Mais nombreux ironisent sur "cette sécurité à outrance et éphémère". Pour Flavio Soares, réalisateur brésilien "c’est un leurre, elle cache une réalité : les problèmes de violence récurrents au Brésil mais aussi la répression policière".

Montrer au monde entier "ce qu’est le vrai Brésil"
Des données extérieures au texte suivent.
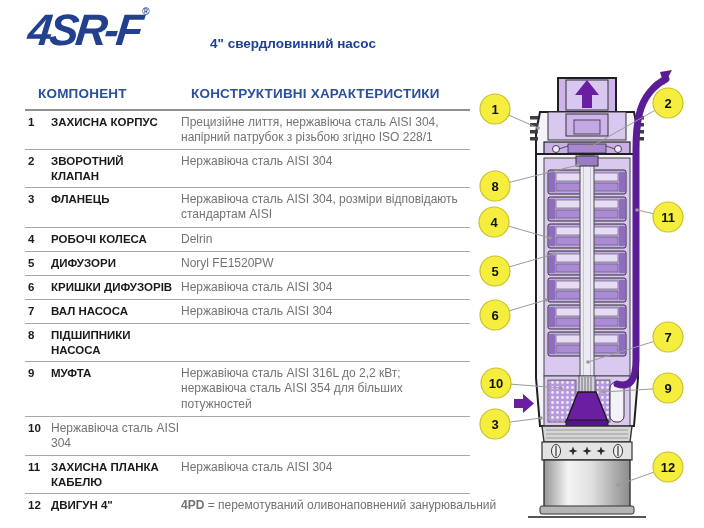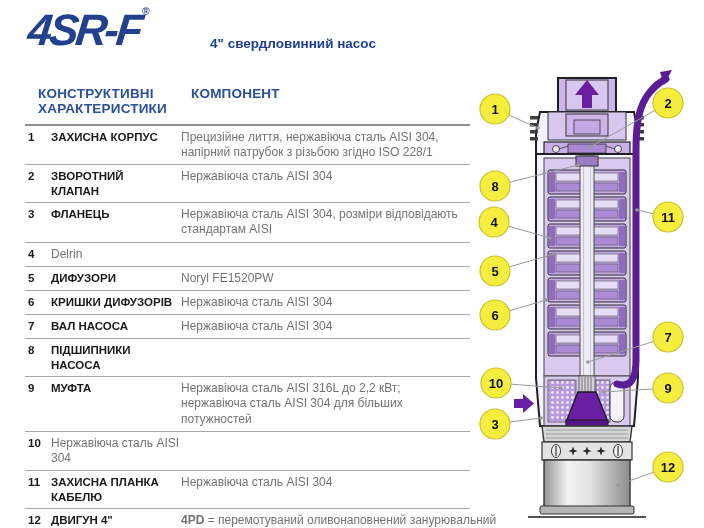--- a/index.html
+++ b/index.html
@@ -38,22 +38,22 @@
 
 <div class="page">
 
   <div class="logo-wrap">
     <span class="logo">4SR-F</span><span class="logo-reg">®</span>
   </div>
   <div class="subtitle">4" свердловинний насос</div>
 
   <div class="tbl">
     <div class="thead">
+      <div class="h">КОМПОНЕНТ</div>
       <div class="h">КОНСТРУКТИВНІ ХАРАКТЕРИСТИКИ</div>
-      <div class="h">КОМПОНЕНТ</div>
     </div>
     <div id="rows">
     <div class="trow">
       <div class="tnum">1</div>
       <div class="tname">ЗАХИСНА КОРПУС</div>
       <div class="tdesc">
             <div class="line">Прецизійне лиття, нержавіюча сталь AISI 304, напірний патрубок з різьбою згідно ISO 228/1</div>
           </div>
     </div>
 
@@ -68,20 +68,21 @@
     <div class="trow">
       <div class="tnum">3</div>
       <div class="tname">ФЛАНЕЦЬ</div>
       <div class="tdesc">
             <div class="line">Нержавіюча сталь AISI 304, розміри відповідають стандартам AISI</div>
           </div>
     </div>
 
     <div class="trow">
       <div class="tnum">4</div>
+      <div class="tname">РОБОЧІ КОЛЕСА</div>
       <div class="tdesc">
             <div class="line">Delrin</div>
           </div>
     </div>
 
     <div class="trow">
       <div class="tnum">5</div>
       <div class="tname">ДИФУЗОРИ</div>
       <div class="tdesc">
             <div class="line">Noryl FE1520PW</div>
@@ -107,21 +108,21 @@
     <div class="trow">
       <div class="tnum">8</div>
       <div class="tname">ПІДШИПНИКИ НАСОСА</div>
     </div>
 
     <div class="trow">
       <div class="tnum">9</div>
       <div class="tname">МУФТА</div>
       <div class="tdesc">
             <div class="line">Нержавіюча сталь AISI 316L до 2,2 кВт;</div>
-            <div class="line">нержавіюча сталь AISI 304 для більших потужностей</div>
+            <div class="line">нержавіюча сталь AISI 354 для більших потужностей</div>
           </div>
     </div>
 
     <div class="trow">
       <div class="tnum">10</div>
       <div class="tdesc">
             <div class="line">Нержавіюча сталь AISI 304</div>
           </div>
     </div>
 

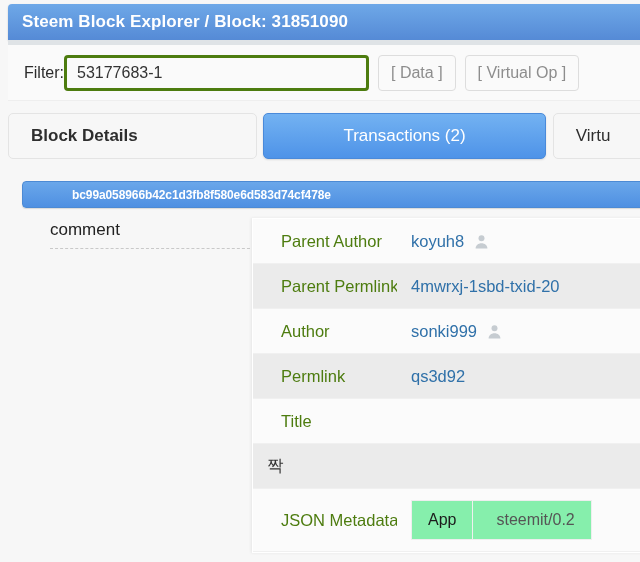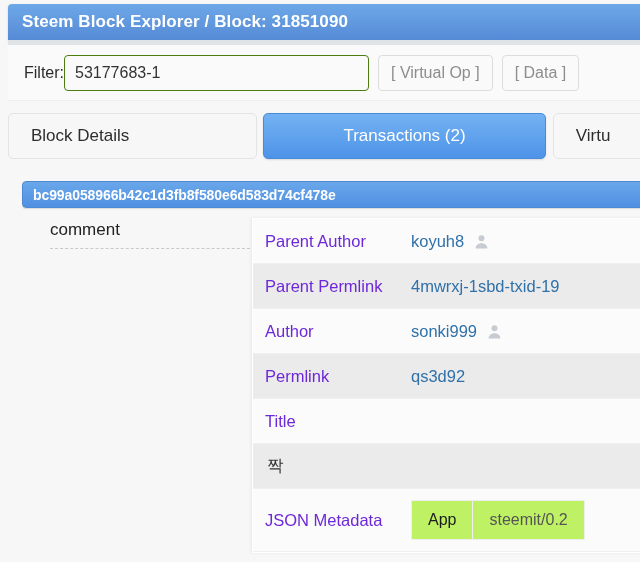--- a/index.html
+++ b/index.html
@@ -69,21 +69,21 @@
     padding-left: 16px;
   }
   .filter-label {
     font-size: 16px;
     color: #2b2b2b;
     white-space: nowrap;
   }
   .filter-input {
     width: 305px;
     height: 36px;
-    border: 1px solid #4d7c0f;
+    border: 3px solid #4d7c0f;
     border-radius: 4px;
     background: #fafafa;
     font-family: "Liberation Sans", sans-serif;
     font-size: 16px;
     color: #333333;
     padding: 0 10px;
     box-sizing: border-box;
     outline: none;
   }
   .filter-btn {
@@ -132,21 +132,21 @@
     justify-content: flex-start;
     padding-left: 22px;
   }
   .tab.active {
     background: linear-gradient(to bottom, #73b2f2 0%, #4e93e8 100%);
     border: 1px solid #4a8ada;
     color: #ffffff;
     box-shadow: 0 1px 2px rgba(0,0,0,0.12);
     justify-content: center;
   }
-  .tab-block-details { width: 261px; }
+  .tab-block-details { width: 261px; font-weight: bold; }
   .tab-transactions { width: 297px; margin-left: 6px; }
   .tab-virtual { width: 120px; margin-left: 7px; padding-left: 22px; }
 
   
   .txbar {
     position: absolute;
     left: 22px;
     top: 181px;
     width: 640px;
     height: 27px;
@@ -155,24 +155,25 @@
     border-radius: 4px;
     box-sizing: border-box;
     display: flex;
     align-items: center;
     padding-left: 10px;
     box-shadow: 0 1px 1px rgba(0,0,0,0.12);
     cursor: pointer;
   }
   .txbar-text {
     color: #ffffff;
-    font-size: 14px;
+    font-size: 12px;
     font-weight: bold;
     letter-spacing: -0.1px;
     white-space: nowrap;
+    margin-left: 39px;
   }
 
   
   .op-wrap {
     position: absolute;
     left: 50px;
     top: 220px;
     width: 205px;
   }
   .op-name {
@@ -202,23 +203,23 @@
     align-items: stretch;
     border-bottom: 1px solid #f0f0f0;
     min-height: 44px;
   }
   .drow.alt { background: #ebebeb; }
   .drow.plain { background: #fbfbfb; }
   .dkey {
     width: 144px;
     min-width: 144px;
     box-sizing: border-box;
-    padding: 11px 8px 11px 12px;
+    padding: 11px 8px 11px 28px;
     font-size: 16.5px;
-    color: #6d28d9;
+    color: #4d7c0f;
     display: flex;
     align-items: center;
     white-space: nowrap;
     overflow: hidden;
   }
   .dval {
     flex: 1;
     box-sizing: border-box;
     padding: 11px 10px 11px 14px;
     font-size: 16.5px;
@@ -240,23 +241,24 @@
     width: 17px;
     height: 17px;
     line-height: 0;
     flex: none;
   }
   .drow.tall { min-height: 62px; }
   .dval.nested { padding-top: 9px; padding-bottom: 9px; }
 
   .nested-table {
     border: 1px solid #eeeeee;
-    background: #bef264;
+    background: #86efac;
     display: flex;
     align-items: flex-end;
+    gap: 7px;
   }
   .nested-key {
     padding: 10px 16px;
     font-size: 16px;
     color: #1c1c1c;
     border-right: 1px solid #f0f0f0;
     white-space: nowrap;
     display: flex;
     align-items: center;
   }
@@ -275,22 +277,22 @@
 <div class="app">
 
   <div class="titlebar">
     <span class="titlebar-text">Steem Block Explorer / Block: 31851090</span>
   </div>
   <div class="titlebar-underline"></div>
 
   <div class="filter-row">
     <span class="filter-label">Filter:</span>
     <input class="filter-input" type="text" value="53177683-1" style="">
+    <div class="filter-btn">[ Data ]</div>
     <div class="filter-btn">[ Virtual Op ]</div>
-    <div class="filter-btn">[ Data ]</div>
   </div>
 
   <div class="tabs">
     <div class="tab inactive tab-block-details">
       <span>Block Details</span>
     </div>
     <div class="tab active tab-transactions">
       <span>Transactions (2)</span>
     </div>
     <div class="tab inactive tab-virtual">
@@ -318,21 +320,21 @@
             <circle cx="12" cy="7.5" r="4.2" fill="#c6ccd1"></circle>
             <path d="M3.6 22c0-4.6 3.8-7.6 8.4-7.6s8.4 3 8.4 7.6z" fill="#c6ccd1"></path>
           </svg>
         </span>
       </div>
     </div>
 
     <div class="drow alt">
       <div class="dkey">Parent Permlink</div>
       <div class="dval">
-        <a>4mwrxj-1sbd-txid-19</a>
+        <a>4mwrxj-1sbd-txid-20</a>
       </div>
     </div>
 
     <div class="drow plain">
       <div class="dkey">Author</div>
       <div class="dval">
         <a>sonki999</a>
         <span class="avatar-icon">
           <svg width="17" height="17" viewBox="0 0 24 24" aria-hidden="true">
             <circle cx="12" cy="7.5" r="4.2" fill="#c6ccd1"></circle>

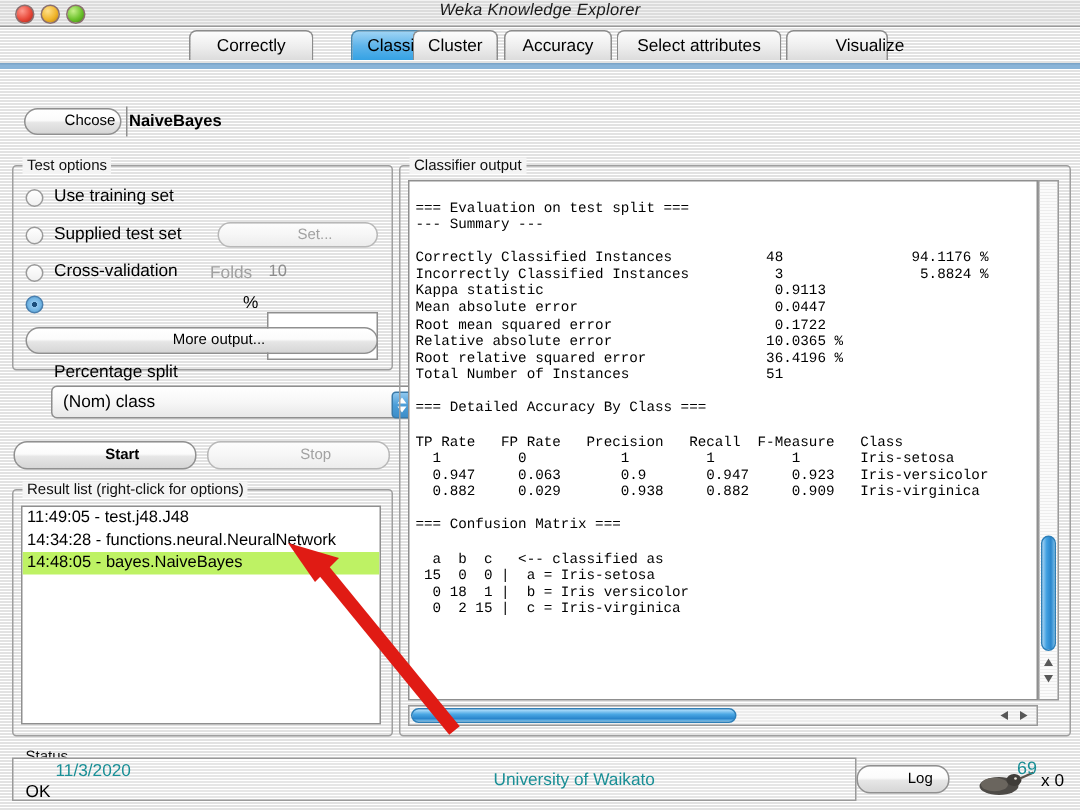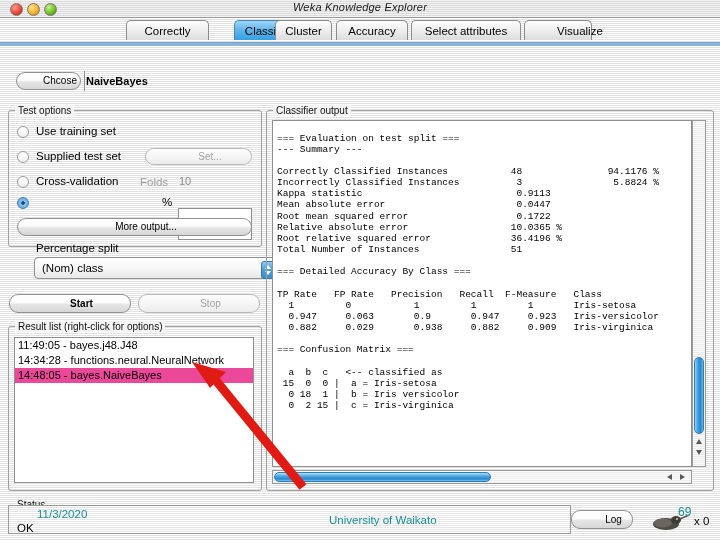--- a/index.html
+++ b/index.html
@@ -84,21 +84,21 @@
     position:absolute;right:3px;top:3px;width:13px;height:16px;border-radius:3px;
     background-image:linear-gradient(to bottom,#8fc8ef 0%,#4c9ed8 50%,#3d8ec9 100%);
     border:1px solid #3a7aa8;
   }
   #combo-stepper .ar{position:absolute;left:3px;width:0;height:0;border-left:3px solid transparent;border-right:3px solid transparent;}
   #combo-stepper .up{top:3px;border-bottom:4px solid #fff;}
   #combo-stepper .dn{bottom:3px;border-top:4px solid #fff;}
   
   #result-list{position:absolute;box-sizing:border-box;background:#fff;border:1px solid #8f8f8f;overflow:hidden;}
   .rrow{font-size:11px;color:#000;height:15px;line-height:15px;padding-left:3px;white-space:nowrap;}
-  .rrow.sel{background:#ec4899;}
+  .rrow.sel{background:#bef264;}
   
   #output-pane{position:absolute;box-sizing:border-box;background:#fff;border:1px solid #8f8f8f;overflow:hidden;}
   #output-text{
     position:absolute;left:4px;top:2px;
     font-family:"Liberation Mono","DejaVu Sans Mono",monospace;
     font-size:9.5px;line-height:11.15px;color:#000;white-space:pre;
   }
   
   .sbar{position:absolute;box-sizing:border-box;
     background-image:repeating-linear-gradient(to bottom,#fbfbfb 0px,#fbfbfb 1px,#ededed 1px,#ededed 2px);
@@ -175,21 +175,21 @@
     </div>
   </div>
 
   <div class="abtn" style="left:9px;top:294px;width:122px;height:19px;font-weight:bold;">Start</div>
   <div class="abtn disabled" style="left:138px;top:294px;width:122px;height:19px;">Stop</div>
 
   <div class="group" style="left:8px;top:326px;width:252px;height:163px;">
     <span class="group-title">Result list (right-click for options)</span>
   </div>
   <div id="result-list" style="left:14px;top:337px;width:240px;height:146px;">
-    <div class="rrow">11:49:05 - bayes.j48.J48</div>
+    <div class="rrow">11:49:05 - test.j48.J48</div>
     <div class="rrow">14:34:28 - functions.neural.NeuralNetwork</div>
     <div class="rrow sel">14:48:05 - bayes.NaiveBayes</div>
   </div>
 
   <div class="group" style="left:266px;top:110px;width:446px;height:379px;">
     <span class="group-title">Classifier output</span>
   </div>
   <div id="output-pane" style="left:272px;top:120px;width:420px;height:347px;">
     <pre id="output-text">=== Evaluation on test split ===
 --- Summary ---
Le dispositif sécuritaire suffira-t-il à calmer les ardeurs des contestataires ? Pour Vanessa, membre des Black Block, pas question de s’arrêter, au contraire, elle compte profiter "de l’attention internationale générée par Mondial pour montrer au monde entier ce qu’est le vrai Brésil". Ainsi, lors de son arrivée très médiatique, le car de la sélection brésilienne a été bloqué par 200 professeurs alors qu’il se rendait à Teresopolis, leur camp d’entraînement. "Un professeur vaut plus que Neymar !", scandaient les manifestants. Un appel à manifester a été lancé sur les réseaux sociaux pour le match d’ouverture Brésil-Croatie à São Paulo, le 12 juin.

Et la grande fête dans le pays du ballon rond se fait attendre. Les rues commencent péniblement à se parer de couleurs jaune et vert. Quelques magasins proposent le "kit" du parfait supporteur: écharpe, maillot, sifflet… L’affluence reste limitée.

Sur la célèbre plage de Copacabana, Hakim, un touriste marocain fraîchement arrivé, se demande "où sont les décorations ? On n’a pas l’impression que c’est la Coupe du monde", regrette-t-il. Mais explique que cela ne l’empêchera pas "de faire la fête".